Charles B. Thomas v. United States

328 F.3d 305, 2003 U.S. App. LEXIS 7135, 2003 WL 1878791
CourtCourt of Appeals for the Seventh Circuit
DecidedApril 16, 2003
Docket02-3875
StatusPublished
Cited by13 cases

This text of 328 F.3d 305 (Charles B. Thomas v. United States) is published on Counsel Stack Legal Research, covering Court of Appeals for the Seventh Circuit primary law. Counsel Stack provides free access to over 12 million legal documents including statutes, case law, regulations, and constitutions.

Bluebook
Charles B. Thomas v. United States, 328 F.3d 305, 2003 U.S. App. LEXIS 7135, 2003 WL 1878791 (7th Cir. 2003).

Opinion

*307 EASTERBROOK, Circuit Judge.

Charles Thomas is serving a term of 300 months’ imprisonment for possessing crack cocaine with intent to distribute. We affirmed his conviction on direct appeal. United States v. Thomas, 210 F.3d 377, No. 99-2455 (7th Cir. Feb.7, 2000) (unpublished order). After the Supreme Court denied his petition for certiorari, 531 U.S. 969, 121 S.Ct. 406, 148 L.Ed.2d 313 (2000), Thomas commenced a collateral attack under 28 U.S.C. § 2255. The district court denied his petition and declined to issue a certificate of appealability. See 28 U.S.C. § 2253(c). Under this court’s Operating Procedure 1(a)(1), his appeal was submitted to two judges, who considered independently whether Thomas’s contentions meet the standard for a certificate. Both judges gave a negative answer. Once two judges have concluded that appeal does not present any substantial issue, the appellant has no prospect of success on the merits (for two is a majority of a three-judge panel), and the application is not referred to a third circuit judge. Thus the court issued an order denying Thomas’s request for such a certificate, a step that brought his appeal to a close. Thomas v. United States, No. 02-3875 (7th Cir. Feb. 7, 2003) (unpublished order).
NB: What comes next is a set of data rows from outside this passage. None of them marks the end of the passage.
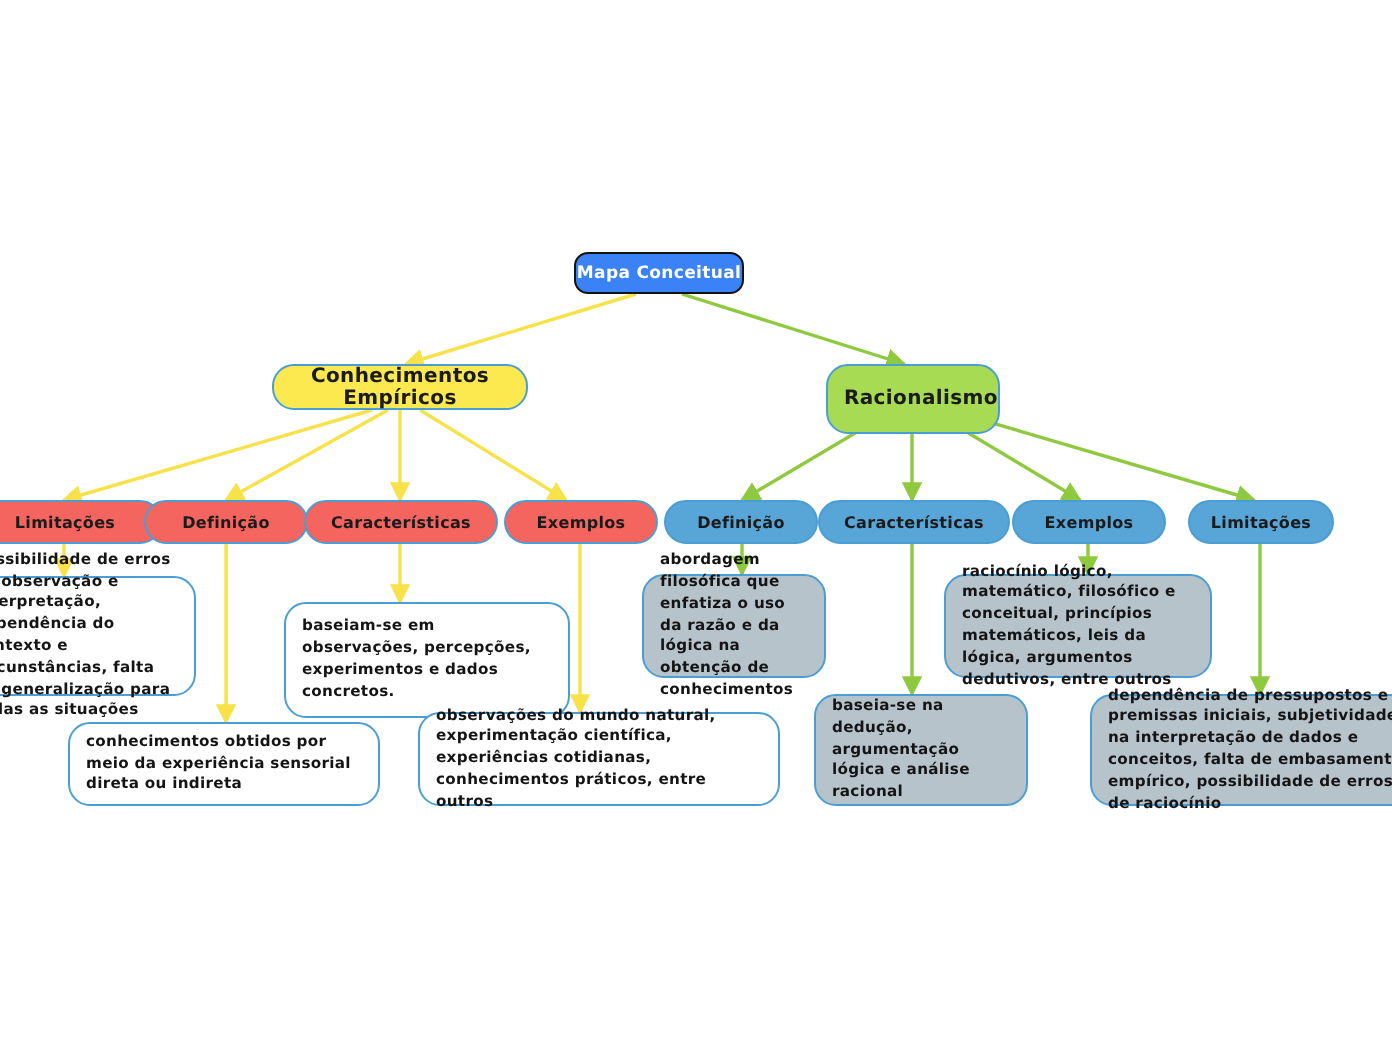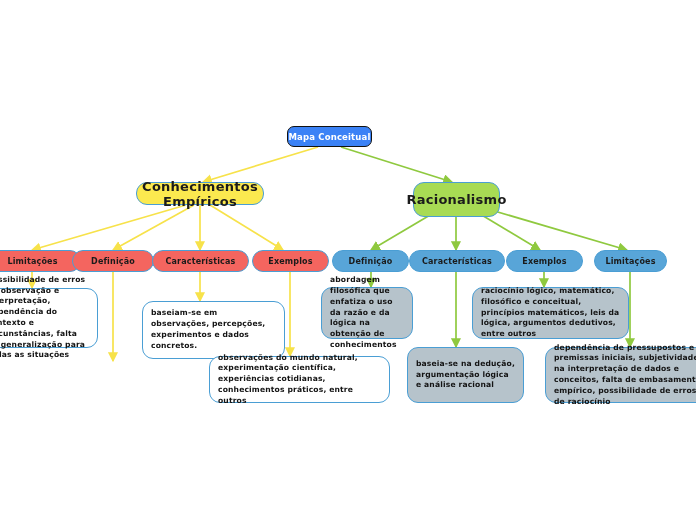"Conhecimentos Empíricos" .node-topic { font-size: 13px -> 10px; justify-content: none -> flex-end }
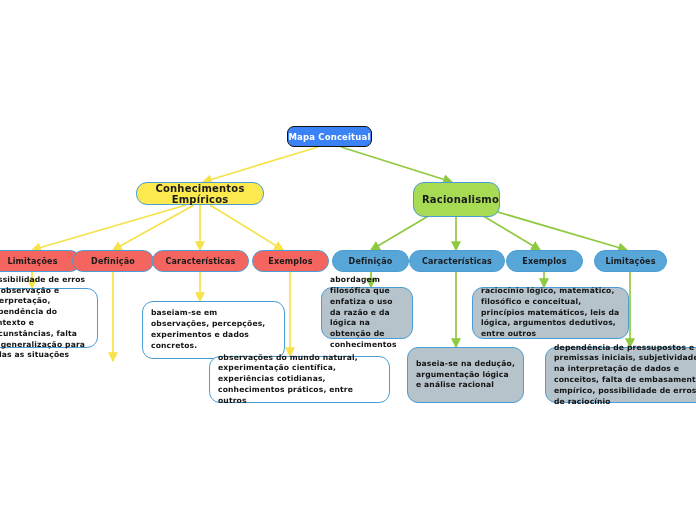"raciocínio lógico, matemático," div.node { width: 157px -> 134px }
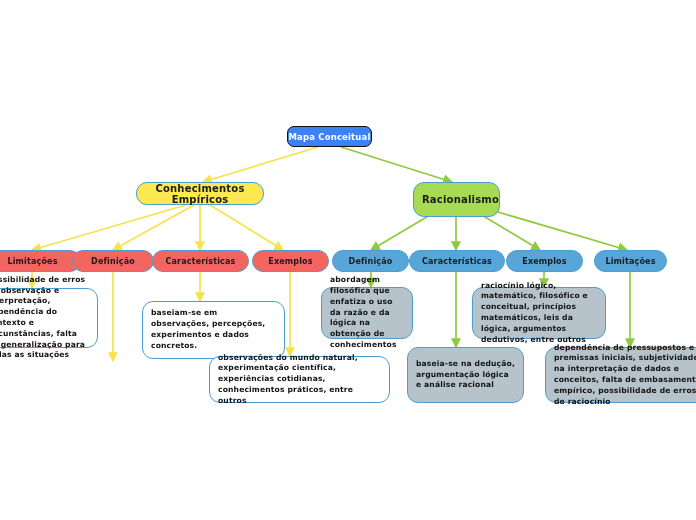"baseia-se na dedução, argumentação" div.node { width: 117px -> 107px }
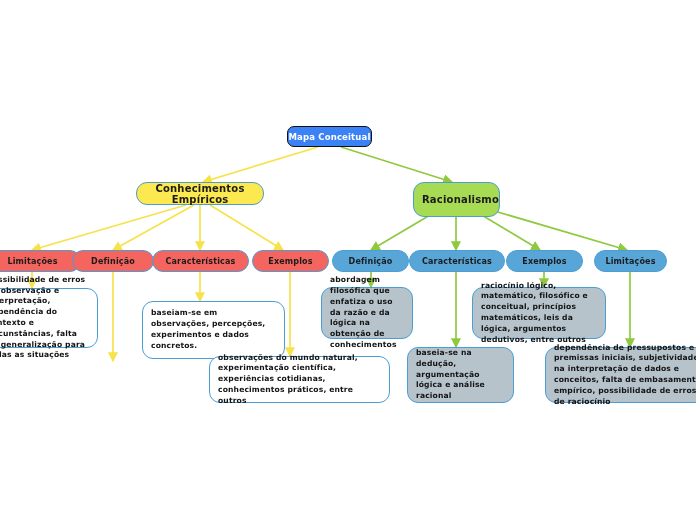"conhecimentos obtidos por meio da" div.node { html: none -> <div> <span>conhecimentos obtidos por meio da experiência sensorial direta ou indireta</span> </div> }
Thomas then filed what he styles a “Petition for Rehearing and/or Rehearing (En Banc)”. It poses a number of questions about how we should handle prisoners’ filings after the court has declined to issue a certificate of appealability. None of the Federal Rules of Appellate Procedure, the Rules of the Seventh Circuit, or the circuit’s Operating Procedures addresses these issues. The court therefore submitted Thomas’s request to the three-judge motions panel that was serving at the time two of the three had acted on his request for a certificate.

1. The first question is whether a prisoner can obtain reconsideration of a decision not to issue a certificate of appeal-ability. No statute or rule forbids such a step; § 2253 does not have language parallel to 28 U.S.C. § 2244(b)(3)(e), which says that an order denying permission to commence a second or successive collateral attack may not be reviewed by rehearing or certiorari. Still, if reconsideration would amount to the commencement of a second collateral attack, then the prisoner must satisfy the criteria for that measure (see § 2244(b)(3), § 2255 ¶ 8) rather than the lower threshold of § 2253(c). Some post-decision motions in a collateral attack must be treated as equivalent to efforts to launch additional collateral proceedings; one example, from Calderon v. Thompson, 523 U.S. 538, 553-54, 118 S.Ct. 1489, 140 L.Ed.2d 728 (1998), is an application to recall the appellate mandate. Similarly, a motion filed in the district court under Fed.R.Civ.P. 60(b), after the time for appeal has expired, usually must be treated as a new collateral attack. See, e.g., Dunlap v. Litscher, 301 F.3d 873 (7th Cir.2002); Burris v. Parke, 130 F.3d 782 (7th Cir.1997). But a motion in the district court before time to appeal has run does not come within this rule, see Johnson v. United States, 196 F.3d 802 (7th Cir.1999), and likewise with a motion in the court of appeals while time remains under Fed. R.App. P. 40(a)(1). A timely request for reconsideration is a motion in the original case, not a disguised effort to start a new case. Thomas filed his petition within the time allowed by Rule 40(a)(1), so it is properly before us.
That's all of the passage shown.